Under no circumstances will the IP address be linked to other data relating to the user. The IP addresses are anonymised so that an allocation is not possible (IP masking).
In the following, you can use the tracking opt-out option of Matomo to prevent the analysis of your actions performed on this website.
7. Data Subject Rights:
You have the right:
- In accordance with Art. 15 GDPR, to request information about your personal data processed by us. In particular, you can request information about the processing purposes, the category of personal data, the categories of recipients to whom your data has been or will be disclosed, the planned storage period, the existence of a right to rectification, erasure, restriction of processing or objection, the existence of a right of complaint, the origin of your data if it has not been collected by us, as well as the existence of automated decision-making, including profiling, and, if applicable, meaningful information about its details;
- In accordance with Art. 16 GDPR, to demand the immediate correction of inaccurate or incomplete personal data stored by us;
- In accordance with Article 17 of the Regulation, to request the erasure of your personal data stored by us, unless the processing is necessary for the exercise of the right to freedom of expression and information, for compliance with a legal obligation, for reasons of public interest, or for the establishment, exercise or defence of legal claims;
- In accordance with Art. 18 GDPR, to request the restriction of the processing of your personal data, insofar as the accuracy of the data is disputed by you, the processing is unlawful, but you object to its erasure and we no longer require the data, but you need it for the assertion, exercise or defence of legal claims or you have objected to the processing in accordance with Art. 21 GDPR;
- In accordance with Art. 20 GDPR, to receive your personal data that you have provided to us in a structured, common and machine-readable format or to request that it be transferred to another controller;
- In accordance with Art. 7 (3) GDPR, to revoke your consent at any time. This has the consequence that we may no longer continue the data processing based on this consent in the future; and
- In accordance with Art. 77 GDPR, to complain to a supervisory authority. As a rule, you can contact the supervisory authority of your usual place of residence or workplace or our registered office for this purpose.
9. Right of objection:
Insofar as your personal data is processed on the basis of legitimate interests pursuant to Art. 6 (1) p. 1 lit. f GDPR, you have the right to object to the processing of your personal data pursuant to Art. 21 GDPR, insofar as there are grounds for doing so that arise from your particular situation or the objection is directed against direct advertising. In the latter case, you have a general right of objection, which is implemented by us without specifying a particular situation. If you would like to make use of your right of revocation or objection, an email to email@example.com is sufficient.
10 Data security:
We use the widespread SSL procedure (Secure Socket Layer) during your visit to my7steps.de.
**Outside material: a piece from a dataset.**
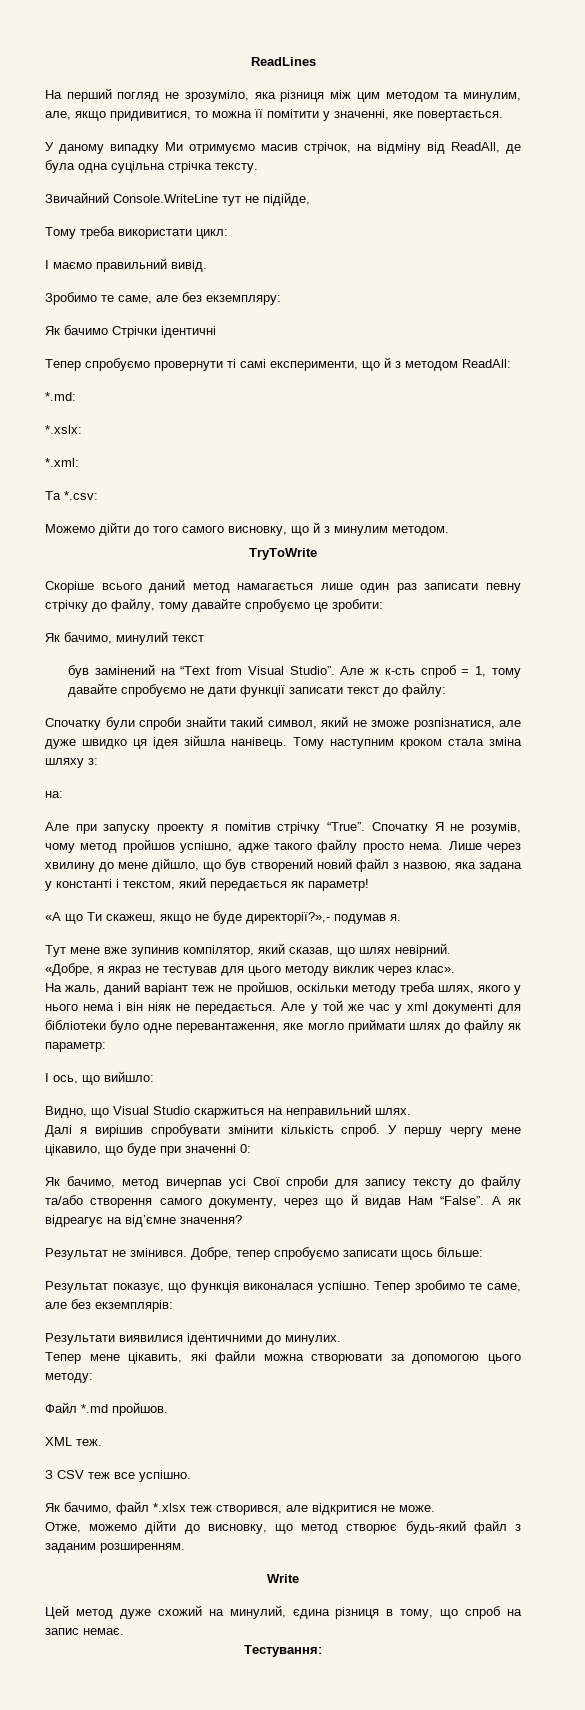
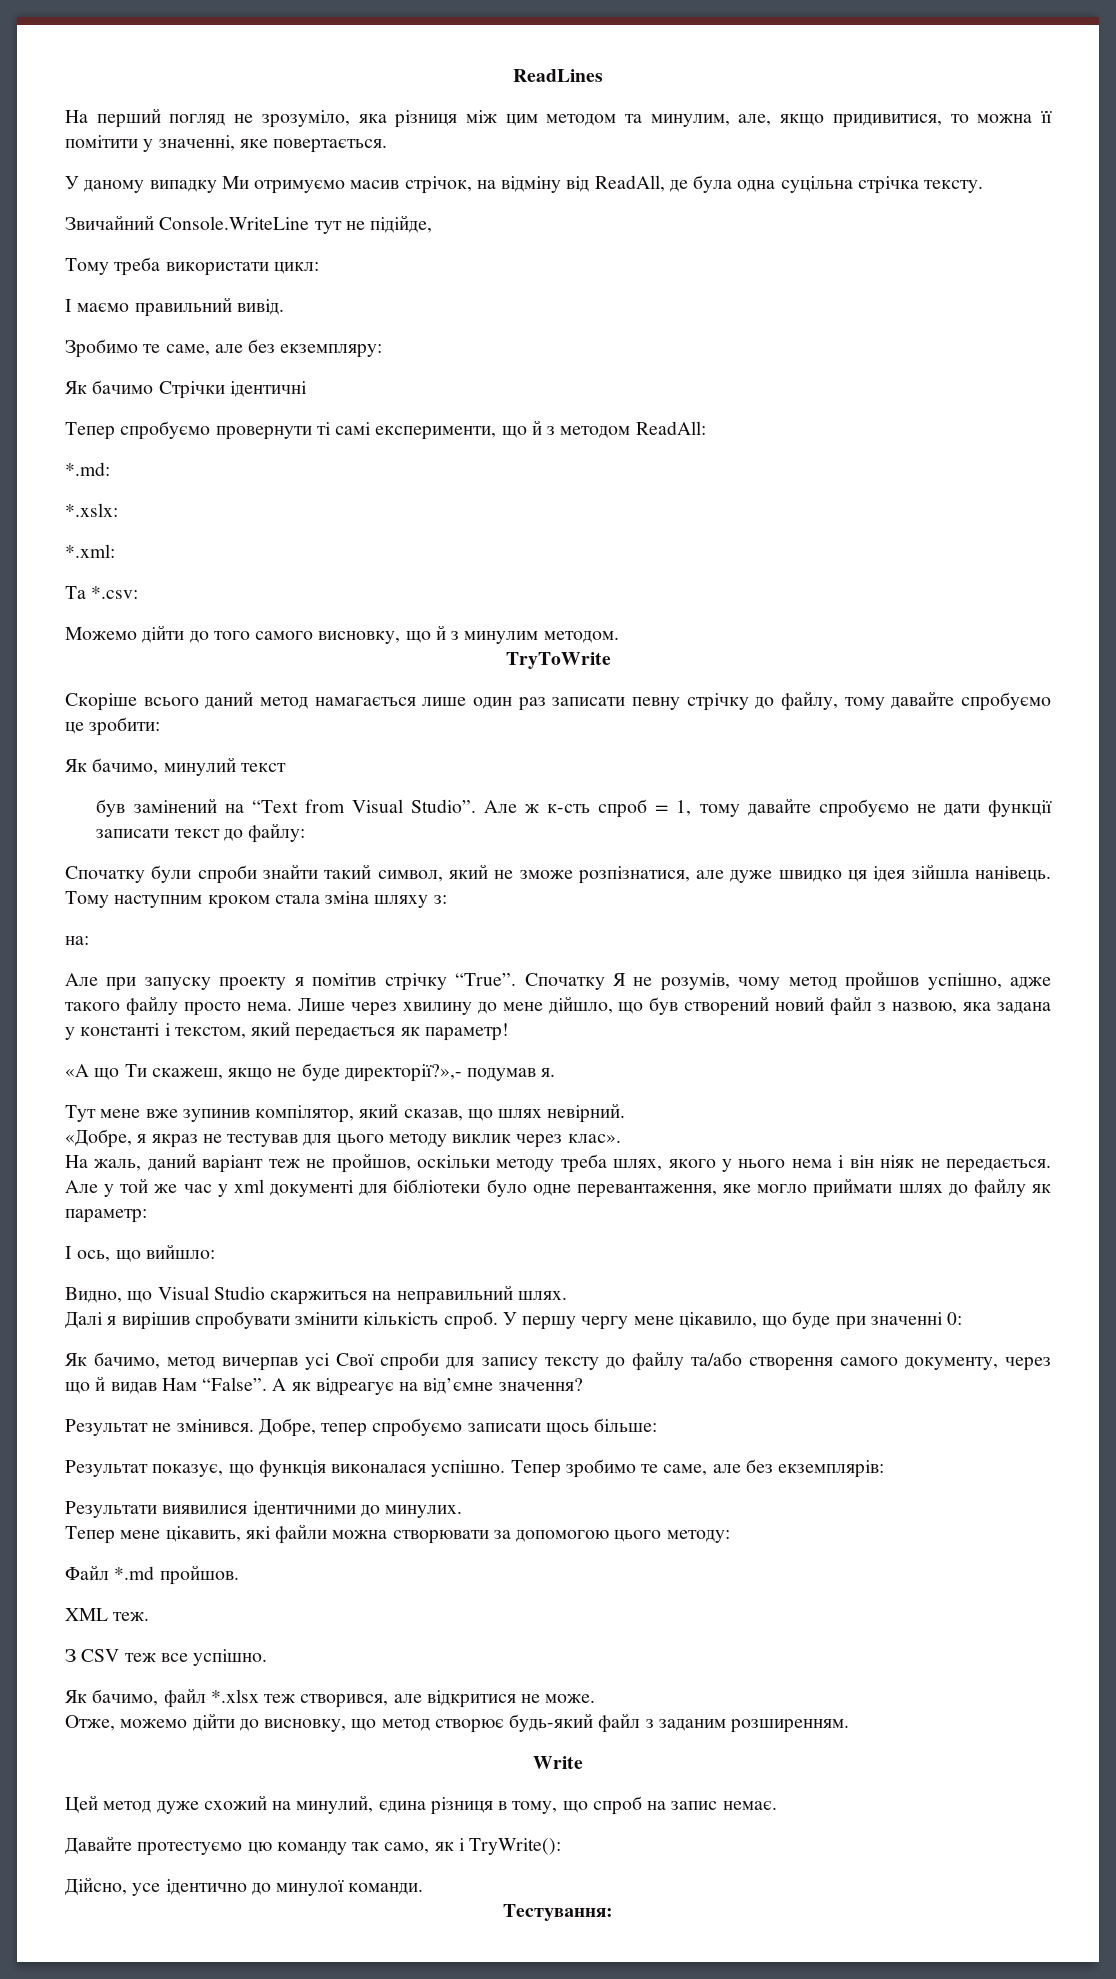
+ Давайте протестуємо цю команду так само, як і TryWrite():
+ Дійсно, усе ідентично до минулої команди.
As a rule, this is a 256-bit encryption. If your browser does not support 256-bit encryption, we use 128-bit v3 technology instead. You can tell whether an individual page of our website is encrypted by the closed key or lock symbol in the status bar of your browser. We also use appropriate technical and organisational security measures to protect your data against accidental or intentional manipulation, partial or complete loss, destruction or against unauthorised access by third parties. Our security measures are continuously improved in line with technological developments.